In general, that means pharmacists and pharmacy techs will focus more time on direct, face-to-face contacts with patients. Pharmacists will provide more in-depth counseling on both the conditions and treatments patients are dealing with. Medication therapy management will assume a greater role, particularly for seniors, as will clinical and preventive-health services like immunizations, public health education programs and the management and monitoring of patients by pharmacists.

In all cases, that means “an increased role for techs as pharmacists take on more patient care opportunities out of the Affordable Care Act,” noted Ronna Hauser, VP policy and regulatory affairs for the National Community Pharmacists Association. With the health-reform law’s “funding of new care models,” she added, “pharmacists will be part of a larger, integrated healthcare team. And that means more opportunities for pharmacy technicians in assisting pharmacists in caring for the patient.”

HHS and the Centers for Medicare and Medicaid Services now are aggressively pursuing these new care models. Coder cited one federally funded program that sprang from the Obama administration’s campaign to overhaul the healthcare system in 2010: the so-called Innovation Center operated by CMS at The goal of the center, she told DSN Collaborative Care, “is to find new ways to pay for and deliver care that improves care and health while lowering costs.”

To that end, HHS, through the CMS Innovation Center, has “funded a ... number of projects that will highlight innovative ways to save costs and improve the quality of care,” Coder said. Indeed, since May, HHS has awarded grants to 107 projects in all 50 states to “support innovative projects nationwide designed to deliver high-quality medical care, enhance the healthcare workforce and save money,” according to the agency, which predicted the projects will save the healthcare system $1.9 billion over the next three years.

The innovation awards, said HHS Secretary Kathleen Sebelius, were “made possible by the Affordable Care Act” and will fund a host of new, more cost-effective and more integrated models of community health care involving teams of pharmacists and pharmacy staff together with doctors, hospitals, clinics and other health providers. “Thanks to the healthcare law, we are giving people in local communities the resources they need to make our healthcare system stronger,” Sebelius said.

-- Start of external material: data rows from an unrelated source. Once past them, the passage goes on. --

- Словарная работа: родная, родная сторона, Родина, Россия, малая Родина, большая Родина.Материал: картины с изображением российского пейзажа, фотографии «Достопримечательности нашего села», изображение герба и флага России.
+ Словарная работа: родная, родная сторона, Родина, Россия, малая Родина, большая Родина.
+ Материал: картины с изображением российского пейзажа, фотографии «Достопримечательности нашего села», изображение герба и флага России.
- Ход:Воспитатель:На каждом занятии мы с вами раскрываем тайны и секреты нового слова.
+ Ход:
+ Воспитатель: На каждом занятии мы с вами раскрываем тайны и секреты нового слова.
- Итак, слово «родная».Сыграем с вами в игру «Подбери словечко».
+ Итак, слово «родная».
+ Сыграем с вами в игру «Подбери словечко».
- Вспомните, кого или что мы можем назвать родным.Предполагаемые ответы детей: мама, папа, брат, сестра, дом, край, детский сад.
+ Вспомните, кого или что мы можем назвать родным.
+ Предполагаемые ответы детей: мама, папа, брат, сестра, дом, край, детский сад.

One of the biggest changes ushered in by the health-reform law will be a ramping up of the prescription coverage roles as an estimated 32 million Americans currently uninsured become eligible for health and pharmacy benefits under an expanded Medicaid program and more affordable coverage, culminating with the full implementation of the law by 2014. The expansion in insurance eligibility to millions more patients, coupled with new federal reimbursement policies and caps on out-of-pocket liabilities for insured Americans under Obamacare, “will gradually make prescription drugs more affordable, increasing access to pharmaceutical services,” according to the AFL-CIO report.

Added author John Rossheim in a report on the jobs outlook from, “When 32 million people get insurance in 2014, there will be a boost in demand, and we’ll need more pharmacists and pharmacy technicians.”